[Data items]

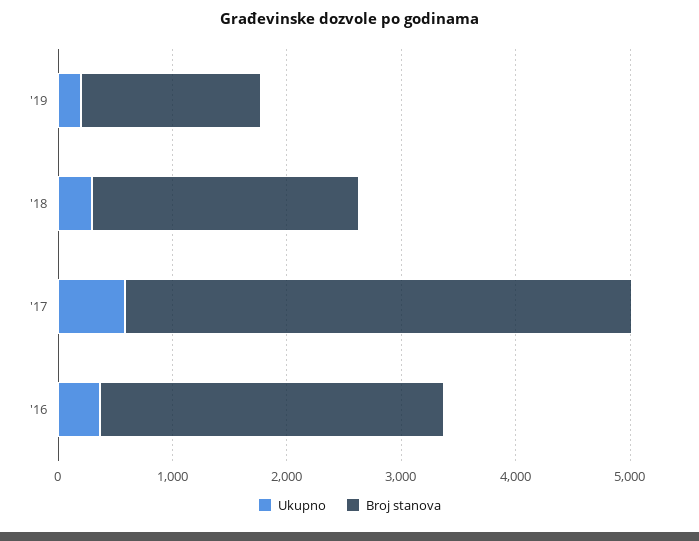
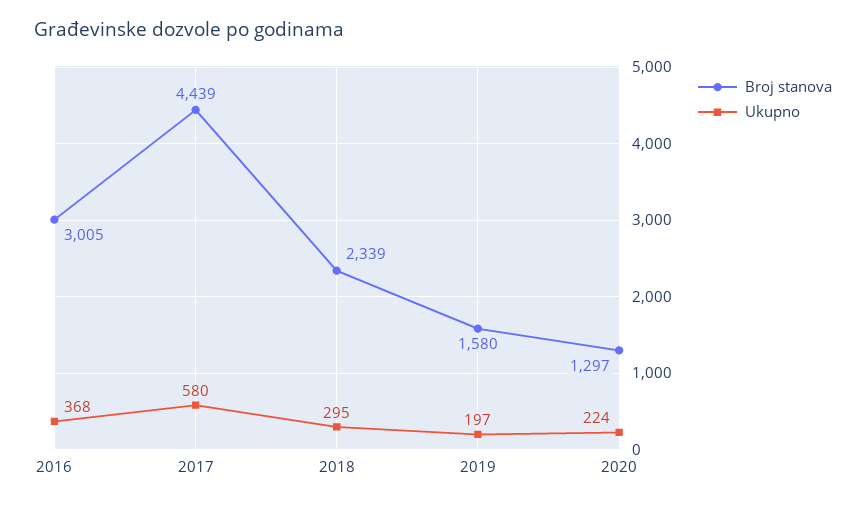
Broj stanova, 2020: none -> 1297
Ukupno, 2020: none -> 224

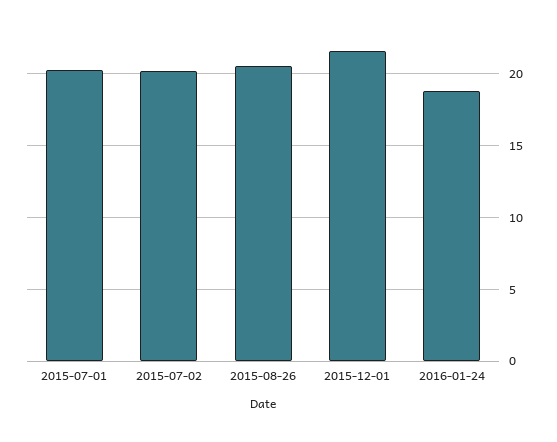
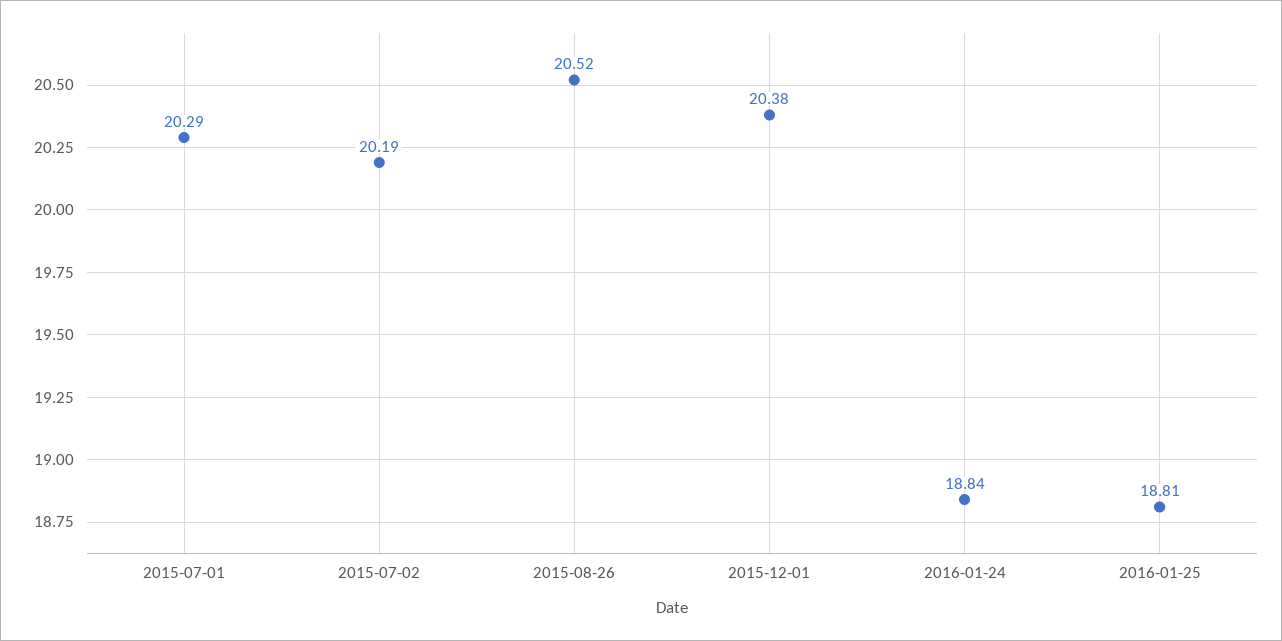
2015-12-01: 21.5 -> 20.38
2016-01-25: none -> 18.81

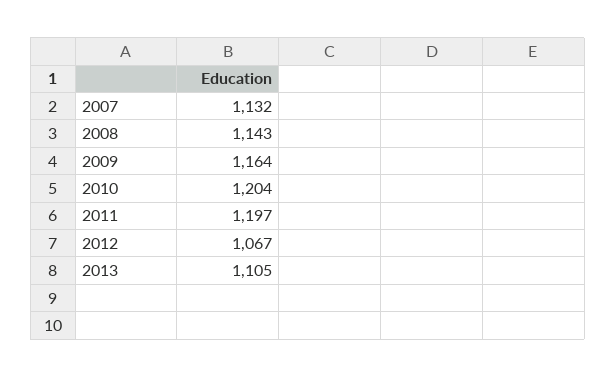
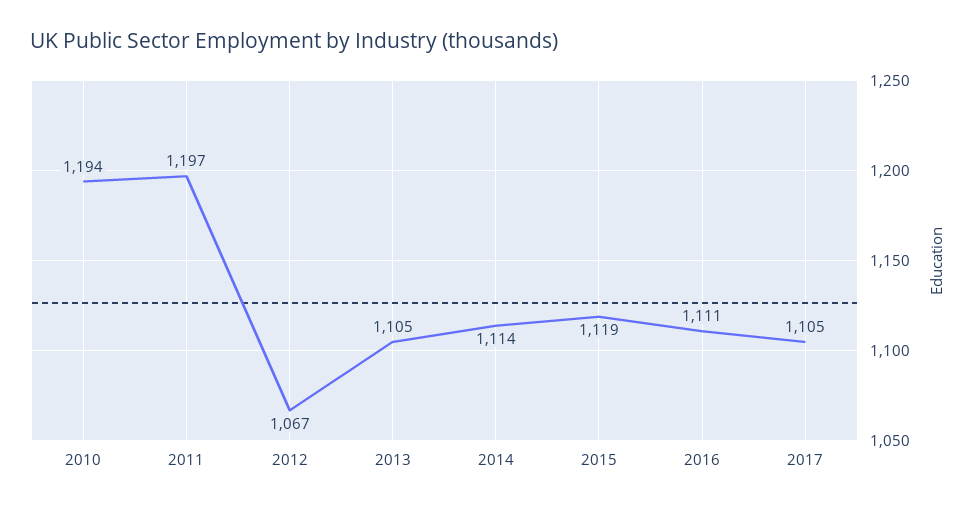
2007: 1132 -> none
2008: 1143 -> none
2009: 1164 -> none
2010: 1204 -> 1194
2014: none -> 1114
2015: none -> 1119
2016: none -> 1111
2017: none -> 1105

**WHAT YOU WILL DO**
Find "2010: 1204 -> 1194" in the data above, then repeat that line and all lines after it exactly, ending with the final line.

**RESPONSE BOX**
2010: 1204 -> 1194
2014: none -> 1114
2015: none -> 1119
2016: none -> 1111
2017: none -> 1105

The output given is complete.